Previous experiments showed that after twenty-four hours of exposure to SS, RGC-5 cells had differentiated. We tested the length of staurosporine exposure required to induce differentiation of the RGC-5 cells after staurosporine was removed from the cell culture media. Cells were treated with 1 μM SS. At zero, ten, thirty seconds and one, five, ten, thirty and sixty minutes, the media was aspirated the wells rinsed once with fresh pre-warmed media, and incubated in fresh media for twenty-four hours from the time of treatment. Cells treated for as little as sixty seconds had definite morphological signs of differentiation. Cells had increasingly well-developed branching projections as staurosporine exposure time was lengthened.
Neurite branching patterns of differentiated RGC-5 cells were examined and the number of branches counted. Neurite branching, average neurite length, and total neurite length was negligible in untreated cells. Differentiation induced by exposure to 316 nM staurosporine led to minimally branched neurites, whereas higher concentrations induced more branching. In addition to increased branching, a moderate (1 μM) concentration of staurosporine promoted longer average and total neurite outgrowth. At high (3.16 μM) staurosporine concentrations the neurite branching was greater, but the average and total process length decreased somewhat.
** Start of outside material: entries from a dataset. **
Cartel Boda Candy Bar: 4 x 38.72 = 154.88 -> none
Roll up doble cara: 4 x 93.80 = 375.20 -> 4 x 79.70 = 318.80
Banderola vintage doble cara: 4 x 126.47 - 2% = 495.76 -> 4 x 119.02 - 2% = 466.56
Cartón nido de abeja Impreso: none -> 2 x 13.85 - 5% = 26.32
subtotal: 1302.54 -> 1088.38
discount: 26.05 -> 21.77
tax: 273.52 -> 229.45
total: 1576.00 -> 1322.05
All comparisons between differentiated and undifferentiated RGC-5 cells of neurite number, branches, average neurite length and total length were significant at p<0.05, for each concentration of SS.
Staurosporine switches RGC-5 cells into a post-mitotic state without affecting viability: RGC-5 cells are mitotically active. To test whether staurosporine induced terminal differentiation, we measured incorporation of thymidine analog BrdU during S phase in SS-treated and control cells. RGC-5 cells were incubated with 100 μM BrdU for the final 2 hours of a 24-hour incubation with 1 μM SS, followed by anti-BrdU immunofluorescence staining (red fluorescence overlapped with Nomarski images). Staurosporine (1 μM for twenty-four hours) caused cells to become BrdU−, i.e. post-mitotic. BrdU incorporation was seen in 69.5% of untreated control cells, compared to 2.2% of SS-treated cells, consistent with a switch to a non-proliferating state.
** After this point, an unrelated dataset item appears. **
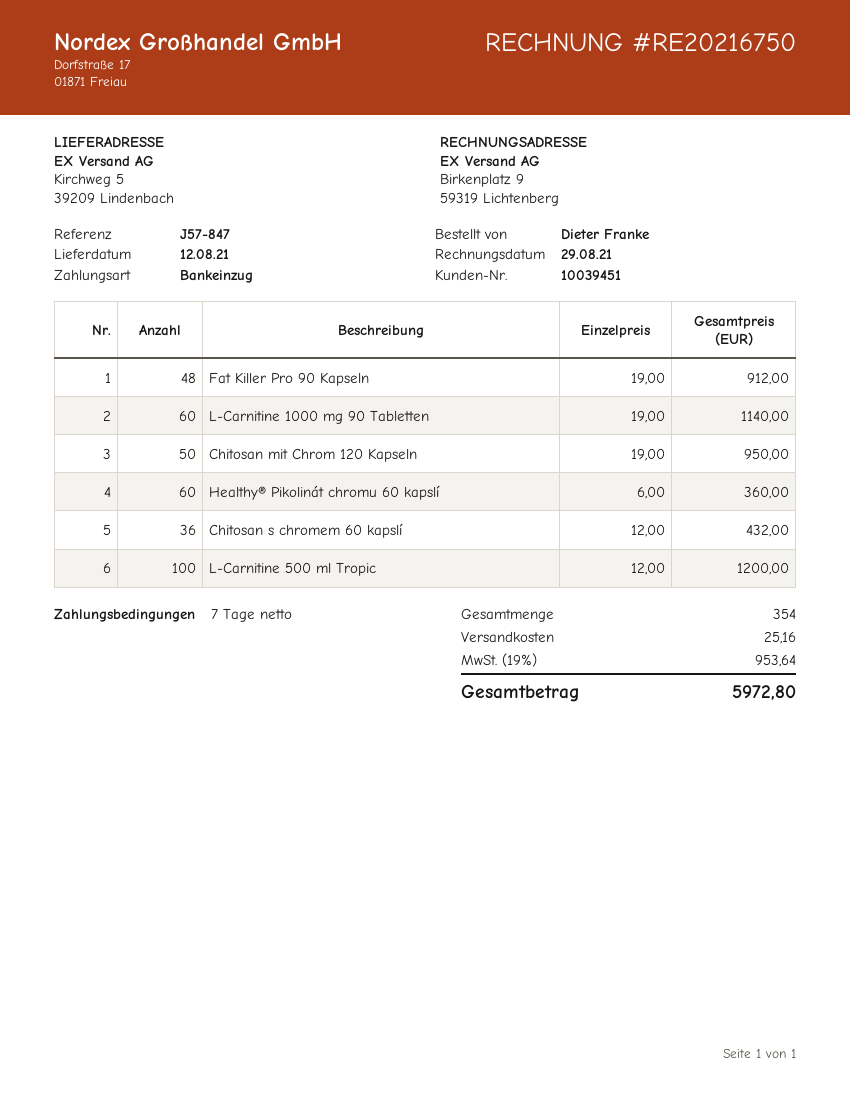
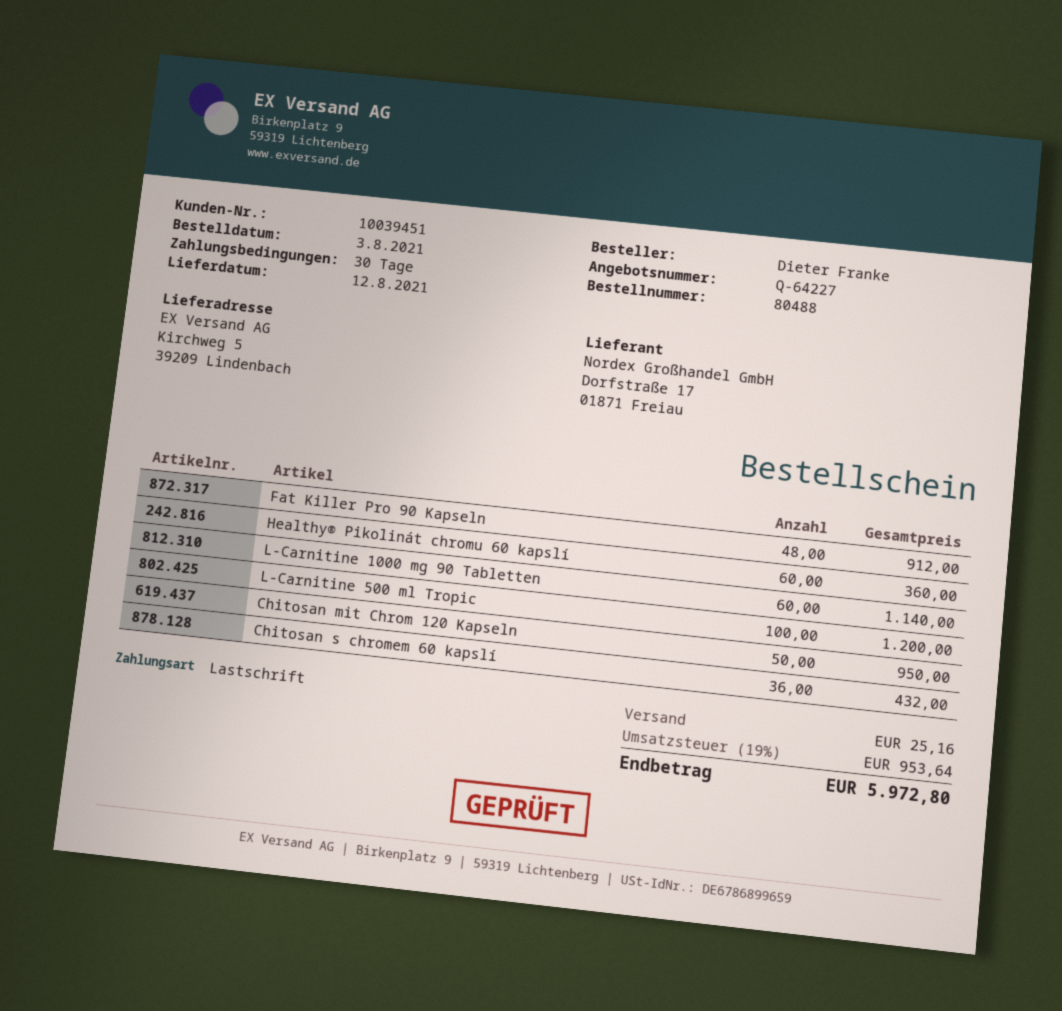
payment terms: 7 days -> 30 days

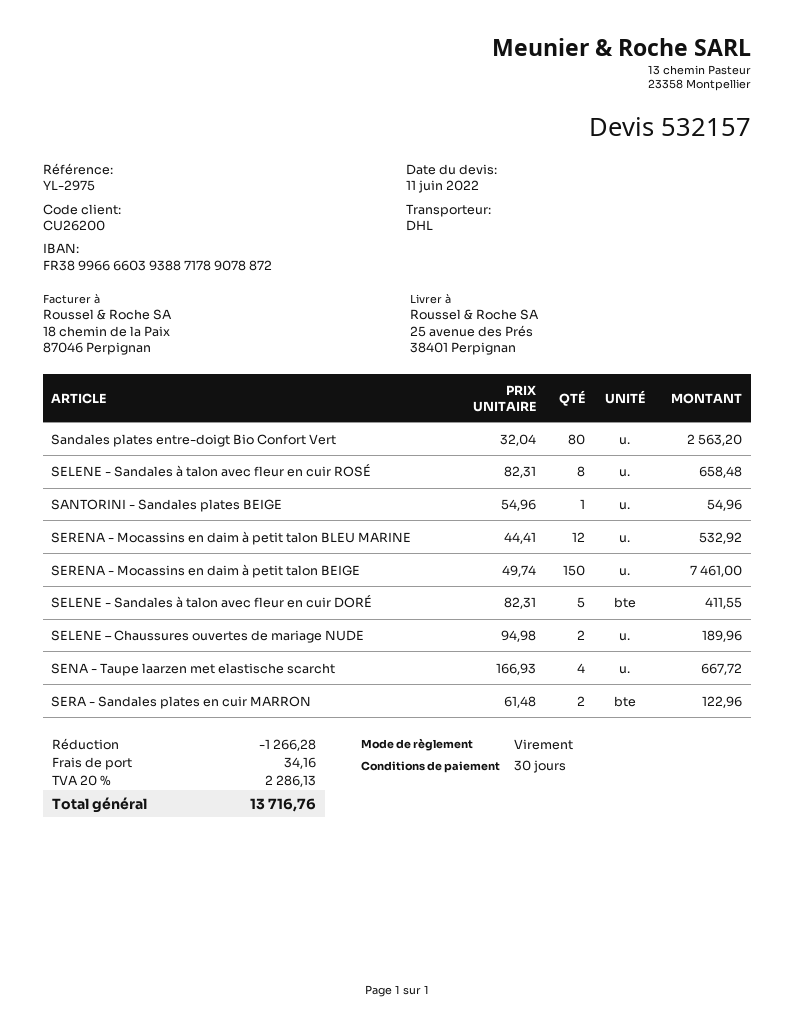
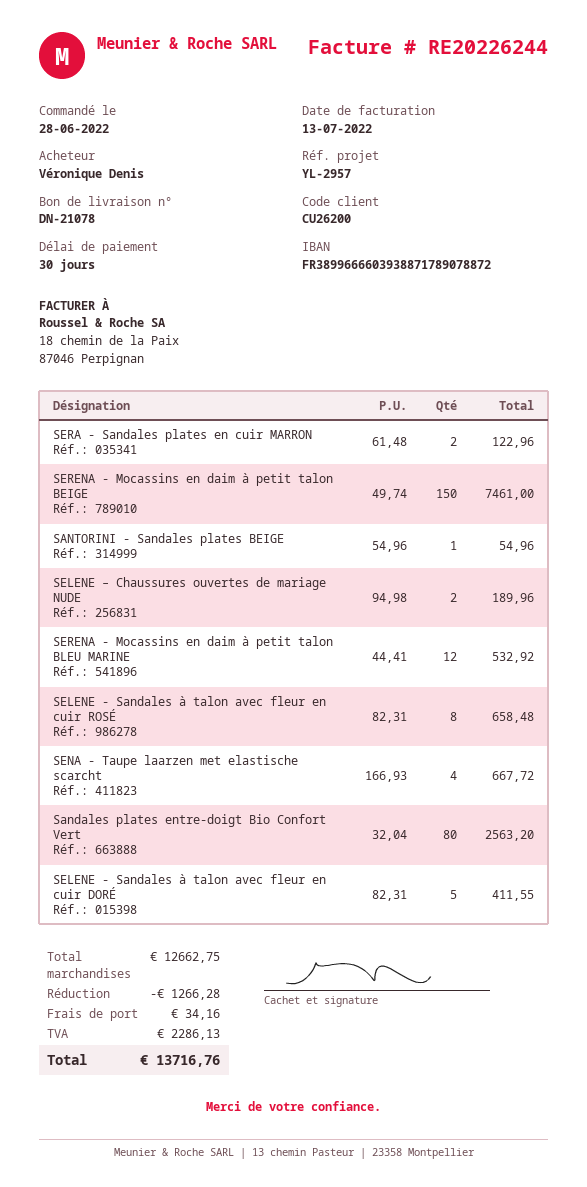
reference: YL-2975 -> YL-2957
SS is commonly used to initiate apoptosis, and the lack of BrdU incorporation could be due to cell death and not to the transition to a post-mitotic phenotype. To explore this possibility, we used the MTT assay in differentiated and undifferentiated RGC-5 cells. The MTT assay is a quantitative colorimetric method to for measuring cell proliferation and viability. Cell numbers after staurosporine treatment increased slightly in number over a twenty-four hour period (7133±266 cells at 1 hour after culture vs. 10,094±1023 cells at twenty-four hours; p=0.012), while untreated cells predictably increased dramatically (7,666±471 cells at 1 hour vs. 16,579±653 at 24 hours; p<0.000001). Given the lack of BrdU incorporation in SS-treated cells, the small increase in MTT metabolisms indicates that differentiated cells have moderately increased redox activity. Marshall N J, et al., Growth Regul. 5:69-84 (1995).
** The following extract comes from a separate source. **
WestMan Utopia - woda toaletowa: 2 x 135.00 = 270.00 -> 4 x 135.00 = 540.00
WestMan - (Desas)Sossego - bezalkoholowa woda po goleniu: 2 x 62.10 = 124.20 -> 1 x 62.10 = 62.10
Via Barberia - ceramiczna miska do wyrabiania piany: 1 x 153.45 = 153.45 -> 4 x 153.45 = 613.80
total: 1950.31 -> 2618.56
Differentiated RGC-5 cells retain expression of retinal ganglion cell markers: RGC-5 cells express NMDA-R1 and Thy-1, which are both seen in mature RGCs (Krishnamoorthy et al., supra). NMDA-R1 and Thy-1 labeling was seen in both undifferentiated and differentiated RGC-5 cells with visibly more intense staining in the latter. Untreated or SS-differentiated RGC-5 cells were incubated for twenty-four hours then stained with using mouse anti-glutamate receptor (anti-NMDA-R1; clone 54.1) followed by Alexa Fluor™ 594 goat anti-mouse IgG, or with rabbit anti-Thy-1 polyclonal IgG followed by Alexa Fluor 488 goat anti-rabbit IgG.
To quantify the comparative levels of ganglion cell marker expression, protein samples prepared from RGC-5 cells differentiated for three days in the presence of 316 nM staurosporine were analyzed by immunoblotting. Western blot analysis revealed increased levels of Thy-1 and the dendritic marker microtubule-associated protein 2 (MAP-2), a dendritic marker, after differentiation.
Staurosporine treatment induces expression of voltage-gated ion channels: To determine whether the differentiating effects of staurosporine treatment also involved changes in the electrophysiological properties of RGC-5 cells, membrane currents were assessed using whole-cell voltage-clamp recording. Untreated cells had an input resistance of 55±10 MΩ (mean ±SEM), an apparent capacitance of 28±2 pF, and a resting potential of −34±0.5 mV (n=4). After subtracting passive components, a small residual outward current was present at depolarized potentials, yielding a maximal conductance of 3.1±0.5 nS at +90 mV. Three staurosporine treatment protocols were tested (given as hours in staurosporine with duration of the following incubation in medium alone in brackets): 1 hr [24 hr], 1 hr [48 hr], and 22 hr [2 hr]. Staurosporine induced some changes in passive properties, as judged by ANOVA and Dunnett's post hoc test. After treatment, input resistances were 397±171 MΩ (1 hr [24 hr], n=5, not significant, n.s.), 322±89 MΩ (1 hr [48 hr], n=4, n.s.), and 843±201 (22 hr [2 hr]; n=3, p<0.05), apparent capacitances were 31±5 pF (1 hr [24 hr], n.s.), 44±3 pF (1 hr [48 hr], p<0.05), and 38±3 (22 hr [2 hr]; n.s.), and resting potentials were −27±9 mV (1 hr [24 hr], n=5, n.s.), −9±6 mV (1 hr [48 hr], n.s.), and −11±3 (22 hr [2 hr]; n.s.). The larger capacitance in some cells is consistent with the elaboration of neuronal-like processes. In addition, although not significant by ANOVA, staurosporine induced sizeable increases in voltage-gated conductance in all groups of treated cells. After leak subtraction, outward currents had conductances at +90 mV of 14±5 nS (1 hr [24 hr], n.s.), 7±3 nS (1 hr [48 hr], n.s.), and 5±3 nS (22 hr [2 hr], n.s.).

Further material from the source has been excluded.